Practical decision criteria
Before looking at the numbers, decide what “good enough” means for the workflow. When it comes to scraping, the success rate usually matters more than raw speed. When it comes to automation and account workflows, session durability and stability are generally more important than throughput; those tasks rise or fall based on whether they pinpoint the right location.
In the cases of undefended targets where speed is everything, datacenter proxies are most often the answer, even with their much lower trust signal.
Fair provider comparisons
Two providers are comparable only when the test around them is identical, with an identical plan tier, region, session mode and workload. Change any of those, and you are comparing the conditions, not the providers.
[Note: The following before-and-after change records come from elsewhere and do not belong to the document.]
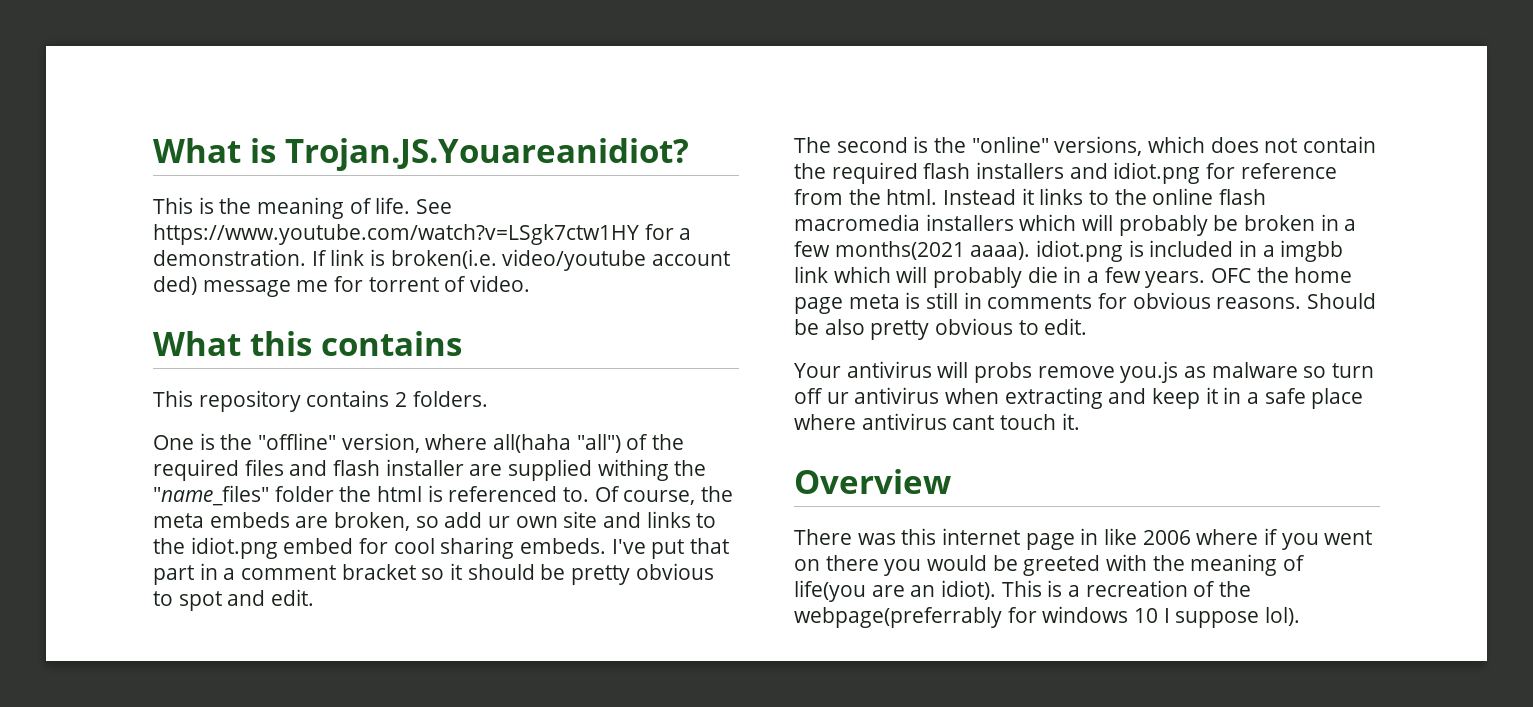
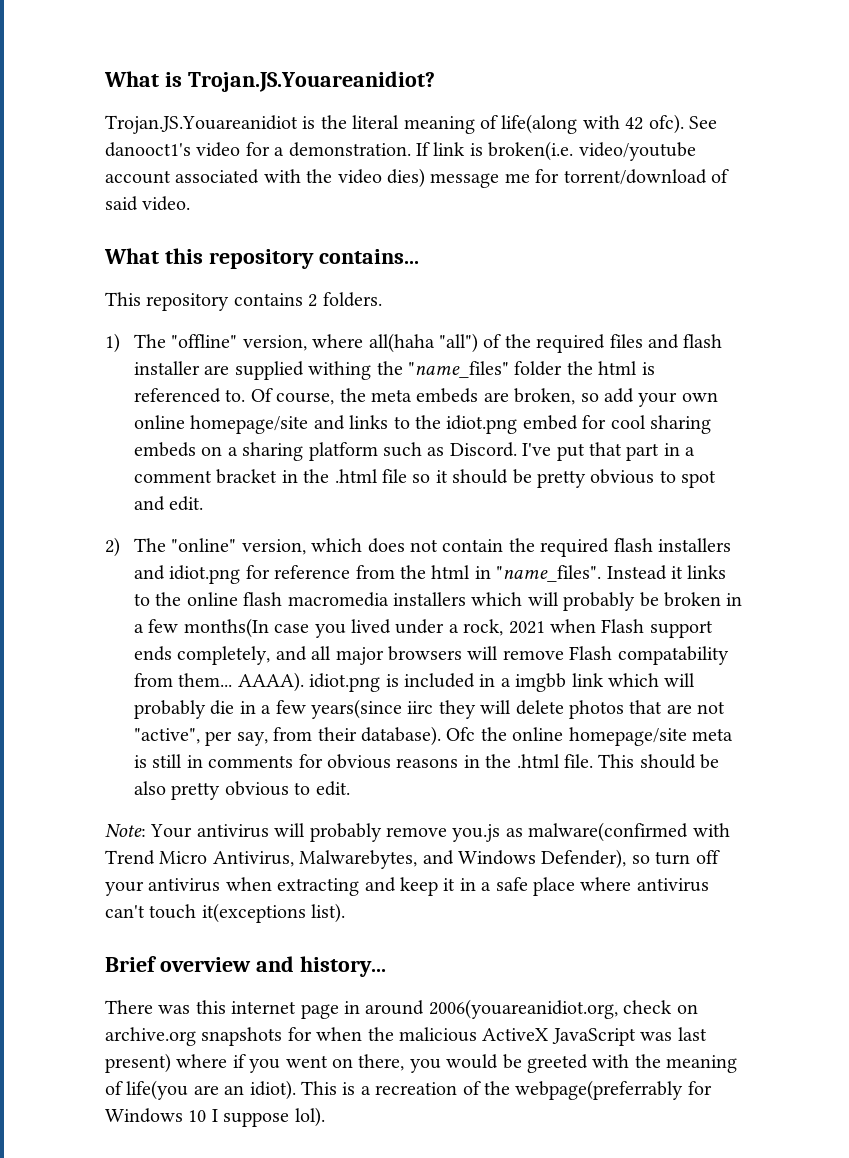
[153,197,453,219] [153,224,639,245] This is the meaning of life. See https://www.youtube.com/watch?v=LSgk7ctw1HY -> [105,114,717,134] [105,142,241,157] Trojan.JS.Youareanidiot is the literal meaning of life(along with 42 ofc). See danooct1's video
[153,276,467,297] ded) message me for torrent of -> [175,168,729,188] [105,196,138,211] associated with the video dies) message me for torrent/download of said
[321,331,462,356] contains -> [208,249,419,269] repository contains...
[153,433,253,450] One is the -> [105,333,167,353] 1) The
[488,511,598,528] ur own site -> [638,392,718,407] [134,415,309,434] your own online homepage/site
[520,538,607,554] embeds. -> [134,442,517,461] embeds on a sharing platform such as Discord.
(416, 572) none -> [281,469,408,483] in the .html file
[794,136,1143,156] The second is the "online" versions, -> [105,537,306,557] 2) The "online" version,
[886,189,938,205] html. -> [431,565,602,582] html in "name_files".
[834,241,1031,260] months(2021 aaaa). -> [183,618,713,638] [134,646,729,665] [134,672,304,692] months(In case you lived under a rock, 2021 when Flash support ends completely, and all major browsers will remove Flash compatability from them... AAAA).
[1145,267,1353,288] [794,297,843,314] years. OFC the home page -> [311,699,726,719] [134,726,687,746] years(since iirc they will delete photos that are not "active", per say, from their database). Ofc the online homepage/site
[1216,293,1377,309] reasons. Should -> [396,754,696,769] reasons in the .html file. This should
(1088, 326) none -> [105,824,146,837] Note:
[973,362,1032,383] probs -> [309,823,382,842] probably
[1211,362,1298,378] malware -> [528,822,730,842] [105,849,627,869] malware(confirmed with Trend Micro Antivirus, Malwarebytes, and Windows Defender),
[826,392,849,404] ur -> [105,881,144,896] your
[952,413,1080,430] [794,469,951,494] cant touch it. // Overview -> [105,903,346,923] [105,956,386,977] can't touch it(exceptions list). // Brief overview and history...
[1104,528,1191,545] like 2006 -> [365,999,698,1019] [105,1027,707,1046] [105,1053,171,1073] around 2006(youareanidiot.org, check on archive.org snapshots for when the malicious ActiveX JavaScript was last present)
[825,555,879,571] there -> [358,1054,405,1071] there,
[1042,606,1129,623] windows -> [105,1108,183,1123] Windows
Which is also why vendor-published benchmarks should be treated with caution: they do not always disclose their test conditions.
Limits of proxy benchmarking
A benchmark only captures a moment in time, so the numbers you get are best treated as an estimate that goes stale, not a final verdict on the proxy.
External variability
Outside your control is the biggest limit: the target. Sites are throttled both on load and based on how much they have seen your IPs already, so you can post different numbers with the same proxy an hour apart. Defences also change; this is why the Wisconsin Proxy Benchmark, one of the earliest formal efforts in this space, was explicit about what its own method did not model. Being clear about what a benchmark does not cover actually makes it more useful, since you know where to look beyond it.
Practical workarounds
There is nothing you can do to eliminate this variability, but at least with some effort and practice, you can keep it from skewing your results. Run all times of the day and across days so that time-of-day effects average out. Group targets by type (defended versus open, per region) and report per group in case a blended average obscures more than it reveals.
Don’t report means, report percentiles, and document your conditions with each result, like date, region, plan, timeout and concurrency. None of this matters if your IPs are sourced badly, and ethical proxy sourcing is what separates a trustworthy pool from a problem one.